Why this probability was calculated using Binomial Distribution?

2.6k Views Asked by At

The following is an exercise in this book (Discrete-Event System Simulation - Fourth Edition).

Exercise 5.3

A recent survey indicated that 82% of single women aged 25 years old will be married in their lifetime. Using the binomial distribution, find the probability that two or three women in a sample of twenty will never be married.

Solution

(From the book's solution manual)

Let X be defined as the number of women in the sample never married

P(2 ≤ X ≤ 3) = p(2) + p(3)

= $ \binom{20}{2} (.18)^2 (.82)^{18} + \binom{20}{3} (.18)^3 (.82)^{17} $

= .173 + .228 = .401

My Question

If I understand it correctly, the binomial distribution is a discrete probability distribution of a number of successes in a sequence of n independent yes/no experiments.

But choosing 2 (or 3) women from a 20-women sample is not independent experiments, because choosing the first woman will affect the probability for the coming experiments.

Why the binomial distribution was used here ?

3

There are 3 best solutions below

3
On BEST ANSWER

I think the question is assuming that each individual woman has an 82% chance of getting married, independently of what other women will do.

We aren't choosing a 2- or 3-woman sample, we are merely checking the marital status of 20 women and checking if there happen to be 2 or 3 who are unmarried.


EDIT: Another way of looking at the problem:

Let's say we have a ball pit filled with 1 million balls. 820,000 are blue and 180,000 are red. Therefore, if I pick a ball at random, I have an 82% chance of it being blue and a 18% chance of it being red.

Now, what if draw a blue ball, throw that ball away, and decide I want to draw another one? It's true that the probability distribution has changed, since there are now 819,999 blue balls and 180,000 red balls, with 999,999 total balls. But for simplicity's sake, we can assume the probability distribution it hasn't changed very much (only by ~$10^{-6}$ in fact), so keeping our 82%/18% distribution is still going to be mostly accurate.

If I draw a small number of samples relative to the total number of balls (~20 samples relative to 1 million), the distribution is approximately binomial.

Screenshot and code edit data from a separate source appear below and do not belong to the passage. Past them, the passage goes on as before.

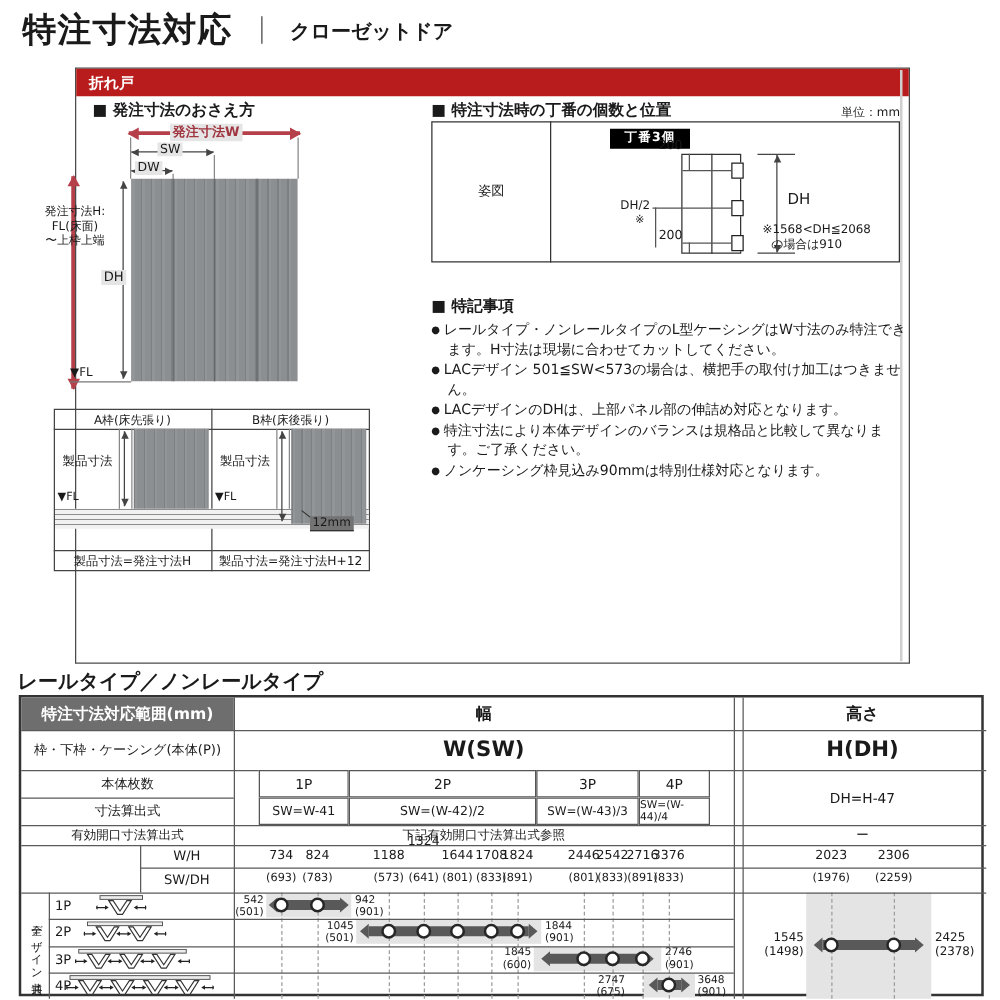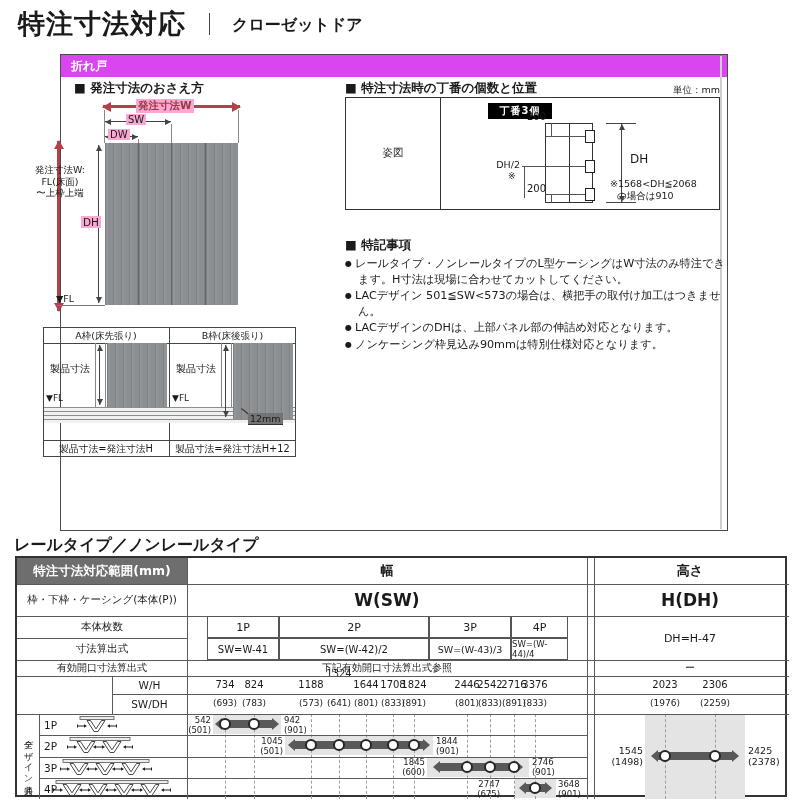--- a/index.html
+++ b/index.html
@@ -1,20 +1,20 @@
 <!DOCTYPE html>
 <html><head>
 <meta charset="utf-8">
 <style>
   html,body{margin:0;padding:0;background:#fff}
   #page{position:relative;width:800px;height:800px;background:#fff;overflow:hidden;
         font-family:"DejaVu Sans","Liberation Sans",sans-serif;color:#1a1a1a}
   .abs{position:absolute}
   .c{text-align:center}.r{text-align:right}.b{font-weight:bold}
-  .wbg{background:#f9a8d4;padding:0 2px}
+  .wbg{background:#e5e5e5;padding:0 2px}
   .hl{position:absolute;height:1px;background:#555}
   .vl{position:absolute;width:1px;background:#555}
   .glin{background:#888}
   
   .rah{position:absolute;height:3px;background:#b5404a}
   .rah::before{content:"";position:absolute;left:-1px;top:-3.5px;border-top:5px solid transparent;border-bottom:5px solid transparent;border-right:9px solid #b5404a}
   .rah::after{content:"";position:absolute;right:-1px;top:-3.5px;border-top:5px solid transparent;border-bottom:5px solid transparent;border-left:9px solid #b5404a}
   .rav{position:absolute;width:3px;background:#b5404a}
   .rav::before{content:"";position:absolute;top:-1px;left:-3.5px;border-left:5px solid transparent;border-right:5px solid transparent;border-bottom:9px solid #b5404a}
   .rav::after{content:"";position:absolute;bottom:-1px;left:-3.5px;border-left:5px solid transparent;border-right:5px solid transparent;border-top:9px solid #b5404a}
@@ -58,21 +58,21 @@
 </head>
 <body>
 
 <div id="page">
 
   <div class="abs b" style="left:18px;top:6px;font-size:27px;letter-spacing:1px;font-weight:900">特注寸法対応</div>
   <div class="abs" style="left:209px;top:13px;width:1px;height:22px;background:#444"></div>
   <div class="abs" style="left:232px;top:15px;font-size:16px;font-weight:600">クローゼットドア</div>
 
   <div class="abs" style="left:60px;top:54px;width:668px;height:477px;border:1px solid #4a4a4a;box-sizing:border-box"></div>
-  <div class="abs b" style="left:61px;top:55px;width:666px;height:22px;background:#d946ef;color:#fff;font-size:12px;line-height:22px;padding-left:10px;box-sizing:border-box">折れ戸</div>
+  <div class="abs b" style="left:61px;top:55px;width:666px;height:22px;background:#b91c1c;color:#fff;font-size:12px;line-height:22px;padding-left:10px;box-sizing:border-box">折れ戸</div>
   <div class="abs" style="left:720px;top:56px;width:2px;height:473px;background:#cfcfcf"></div>
 
   <div class="abs b" style="left:74px;top:80px;font-size:12.5px">■ 発注寸法のおさえ方</div>
 
   <div class="rah" style="left:103px;top:105px;width:137px"></div>
   <div class="abs b wbg" style="left:136px;top:99px;font-size:10.5px;color:#a03540;z-index:2">発注寸法W</div>
   <div class="vl glin" style="left:104px;top:110px;height:33px"></div>
   <div class="vl glin" style="left:238px;top:110px;height:33px"></div>
 
   <div class="dah" style="left:105px;top:121px;width:66px"></div>
@@ -85,21 +85,21 @@
 
   <div class="panelset" style="left:105px;top:143px;width:133px;height:162px">
     <div class="pn"></div>
     <div class="pn"></div>
     <div class="pn"></div>
     <div class="pn"></div>
   </div>
 
   <div class="rav" style="left:57px;top:141px;height:170px"></div>
   <div class="abs c" style="left:24px;top:164px;width:72px;font-size:9.5px;line-height:11.5px;z-index:2">
-    <div>発注寸法W:</div>
+    <div>発注寸法H:</div>
     <div>FL(床面)</div>
     <div>〜上枠上端</div>
   </div>
   <div class="dav" style="left:98px;top:145px;height:158px"></div>
   <div class="abs wbg" style="left:81px;top:216px;font-size:10.5px;z-index:2">DH</div>
   <div class="abs" style="left:56px;top:293px;font-size:9.5px">▼FL</div>
   <div class="hl" style="left:56px;top:305px;width:49px;background:#777"></div>
 
   <div class="abs" style="left:43px;top:327px;width:253px;height:130px;border:1px solid #444;box-sizing:border-box"></div>
   <div class="vl" style="left:169px;top:327px;height:130px;background:#444"></div>
@@ -167,20 +167,21 @@
   <div class="abs" style="left:610px;top:178px;width:110px;font-size:9.5px;line-height:11.5px">
     <div>※1568&lt;DH≦2068</div>
     <div style="padding-left:7px">の場合は910</div>
   </div>
 
   <div class="abs b" style="left:345px;top:237px;font-size:12.5px">■ 特記事項</div>
   <ul id="notes-list" class="abs" style="left:345px;top:256px;width:380px">
     <li>レールタイプ・ノンレールタイプのL型ケーシングはW寸法のみ特注できます。H寸法は現場に合わせてカットしてください。</li>
     <li>LACデザイン 501≦SW&lt;573の場合は、横把手の取付け加工はつきません。</li>
     <li>LACデザインのDHは、上部パネル部の伸詰め対応となります。</li>
+    <li>特注寸法により本体デザインのバランスは規格品と比較して異なります。ご了承ください。</li>
     <li>ノンケーシング枠見込み90mmは特別仕様対応となります。</li>
   </ul>
 
   <div class="abs b" style="left:14px;top:535px;font-size:16px">レールタイプ／ノンレールタイプ</div>
 
   <div id="rail-table">
 
     <div class="hdrgray" style="left:0;top:0;width:170px;height:26px;font-size:12.5px">特注寸法対応範囲(mm)</div>
     <div class="cellc b" style="left:170px;top:0;width:400px;height:26px;font-size:13px">幅</div>
     <div class="cellc b" style="left:578px;top:0;width:190px;height:26px;font-size:13px">高さ</div>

So on a mathematical level, you are correct: the distribution does change when you sample without replacement, but I think the problem wants you to make a simplifying assumption.

0
On

The question is implying that there are enough 25 year old women (and a large enough sample population) to assume that the probability for any given woman is 0.82 and hence the trials are independent.

The probability of each woman being married in their lifetime is an independent Bernouilli trial (or at least assumed to be for the sake of the question), and consequently as this experiment for a given sample forms a sequence of independent Bernouilli trials, the Binomial distribution is quite suitable to use.

0
On

"Two or three women in a sample of twenty" means you went out into the general population and found a woman to put in your sample. Then you did this $19$ more times so that you had a sample of $20$ women.

Now count how many of the women will never marry. The answer $X$ is an integer in the range from $0$ to $20$, inclusive. Moreover, $X = X_1 + X_2 + \cdots + X_{20}$ where $X_n$ is $1$ if the $n$th woman you put in your sample will never marry, $0$ otherwise.

At no time do you need or want to select two or three women from your sample of $20$. You have selected all of the $20$ women from the larger population, and that's the last selection you should make.

(The use of binomial coefficients such as $\binom{20}{2}$ may cause some confusion on this point, because we read $\binom{20}{2}$ as "$20$ choose $2$". But the $\binom{20}{2}$ does not represent any "choice" that you make from your sample; all it does is help you count the possible outcomes of your sample that have the result $X=2$.)

As noted in another answer, if the population from which you sample contains one million women who were unmarried at age $25$, and exactly $820,000$ of those women will eventually marry, then after you have put one woman in your sample there are $999,999$ remaining women to choose from, of whom either $819,999$ or $820,000$ are married, and in neither case is the probability of the next woman eventually marrying exactly $82\%$.

But that is, first of all, needlessly "precise", and secondly, not even a very good interpretation of the survey results. A survey cannot tell you exactly how many women in a population will marry; it is only an estimate. A simpler (for our purposes) interpretation of the survey is that every time a woman is born and reaches the age of $25$ without marrying, she has an $82\%$ chance to marry later. We can assume is true for every woman who reaches the age of $25$ without marrying regardless of what happens to any other woman, and so it is reasonable to say that each woman in the entire population who reaches the age of $25$ without marrying is an independent Bernoulli trial with probability $0.18$ of never marrying. They are still independent Bernoulli trials even when you look only at $20$ of them selected at random.